I take this to mean that:
- The value of the UNTIL rule part MUST have the same value type as the "DTSTART" property, so either "date" or "date-time" as defined by sect 3.3.5.
- If DTSTART is a DATE-TIME with local time AND time zone reference (be it UTC or a different IANA timezone) then UNTIL must also be specified in UTC (with the Z designator for the Zulu timezone)
This makes the current implementation in the rrule-temporal library spec compliant as far as I understand, and the error I receive from this line to be completely justified.
Questions
I'm trying to better understand the intent behind this code path UNTIL
Specifically:
Validation order
Is there a reason the RFC validation is done after parsing?
Conceptually, a non-UTC UNTIL is first interpreted using the DTSTART TZID and only then rejected. Would pre-parse validation be more appropriate, or is this intentional?
DATE vs DATE-TIME
Is this UTC requirement enforced only for DATE-TIME UNTIL values, or also for DATE?
Does the behavior change when DTSTART itself is a DATE?
Floating UNTIL semantics
When DTSTART has a TZID and UNTIL is a DATE-TIME without Z or TZID, is the intermediate “local in DTSTART TZID” interpretation intentional, or just a side effect of parseIcsDateTime reuse?
Why not convert to UTC?
If UNTIL parses successfully as a Temporal.ZonedDateTime in the DTSTART TZID, is there a reason the library does not convert it to UTC instead of rejecting it?
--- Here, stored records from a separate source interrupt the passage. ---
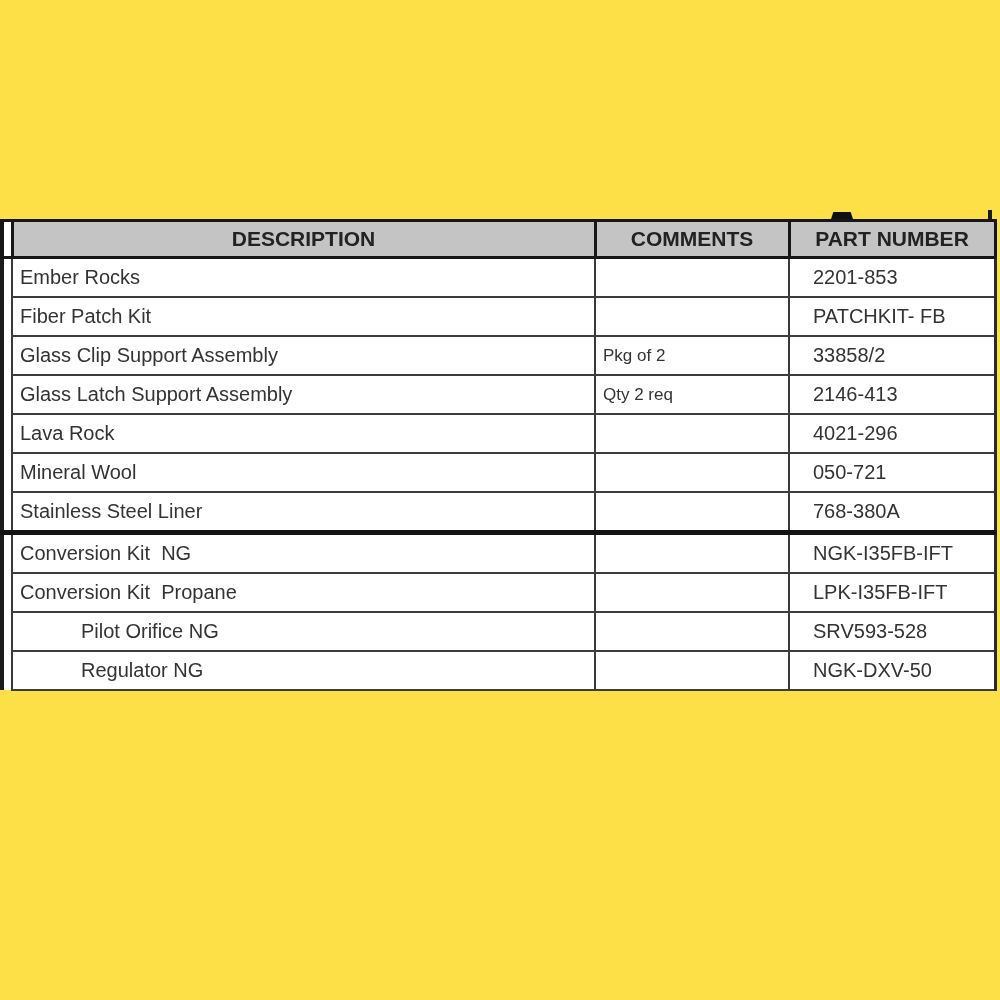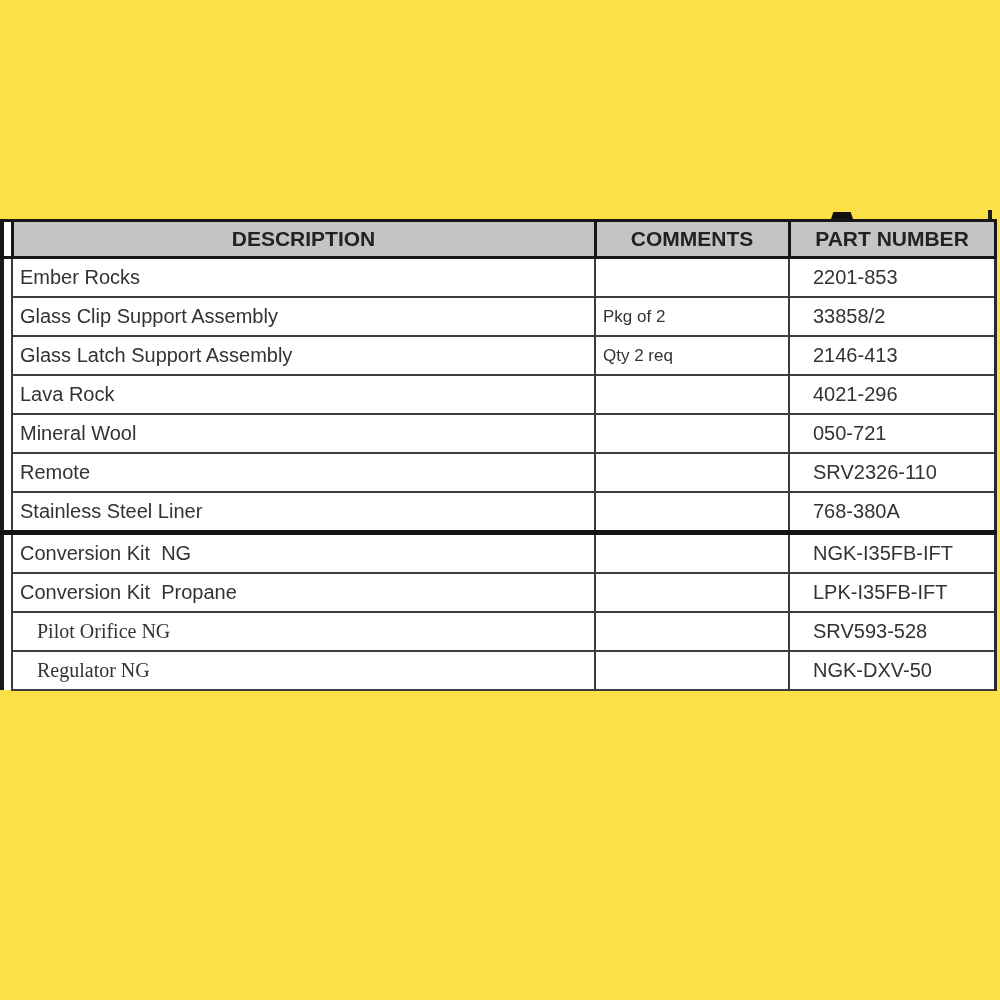"Fiber Patch Kit" tr { html: none -> <tr> <td></td> <td>Fiber Patch Kit</td> <td></td> <td>PATCHKIT- FB</td> </tr> }
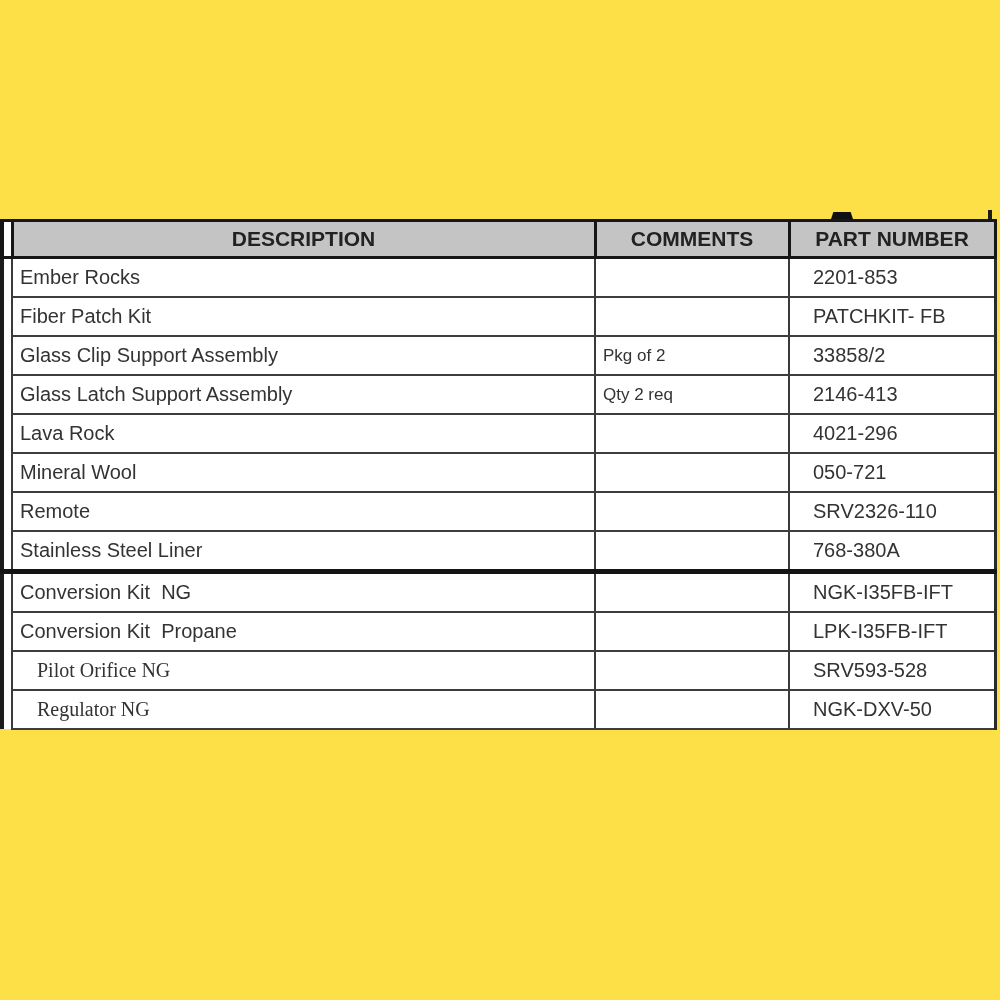"Remote" tr { html: <tr> <td></td> <td>Remote</td> <td></td> <td>SRV2326-110</td> </tr> -> none }
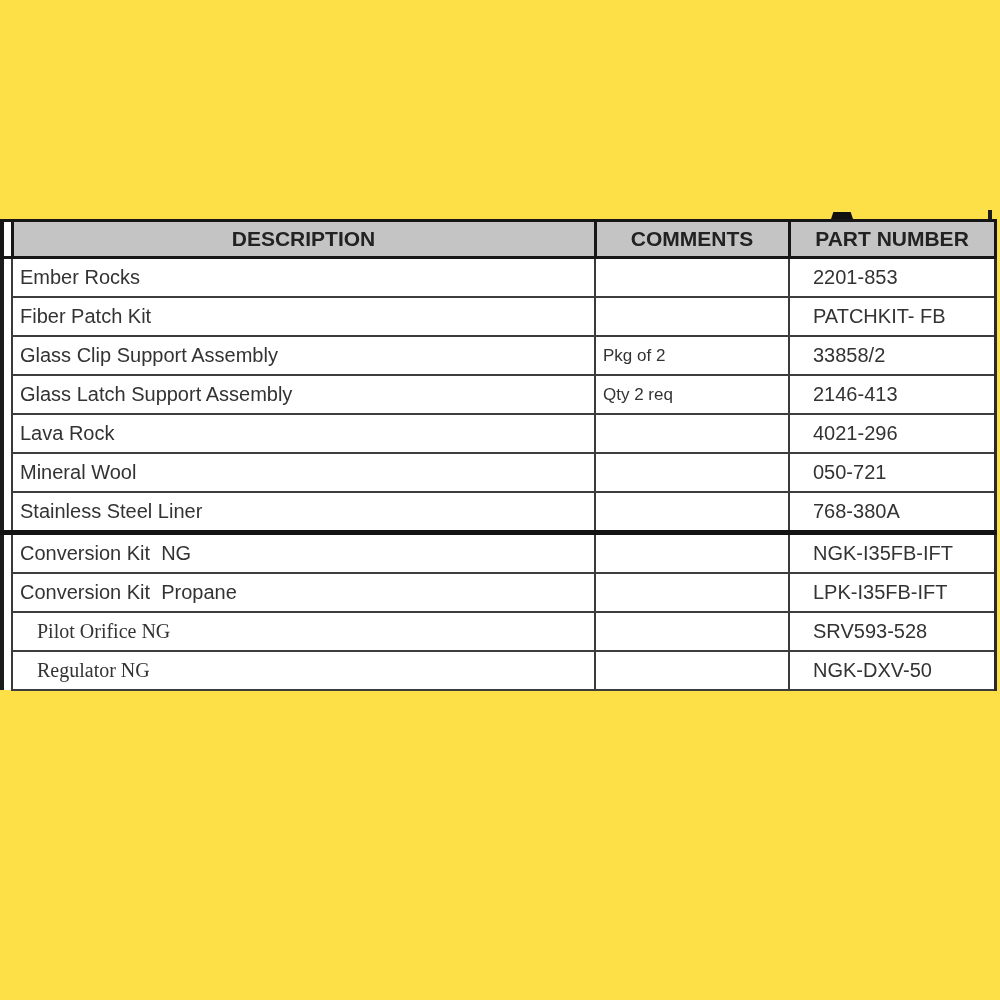"Pilot Orifice NG" tbody td.desc.indent { font-family: Liberation Serif, serif -> none; padding-left: 24px -> 68px }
Is the presence of "Z" treated as a hard syntactic requirement rather than a semantic one?
At this point, I’m satisfied that the current behavior is intentionally strict and spec-compliant, and that rejecting non-UTC UNTIL values when DTSTART has a TZID is by design rather than an oversight. I’ve adjusted the RRULE generation in my calendar to manually add the "Z" designator when UNTIL is a DATE-TIME, while I gradually migrate the generation logic to rrule-temporal as well.
I’m mainly interested in validating my understanding of the design choices and RFC interpretation, and I look forward to any discussion or clarification. Thanks in advance for your time and for maintaining the library.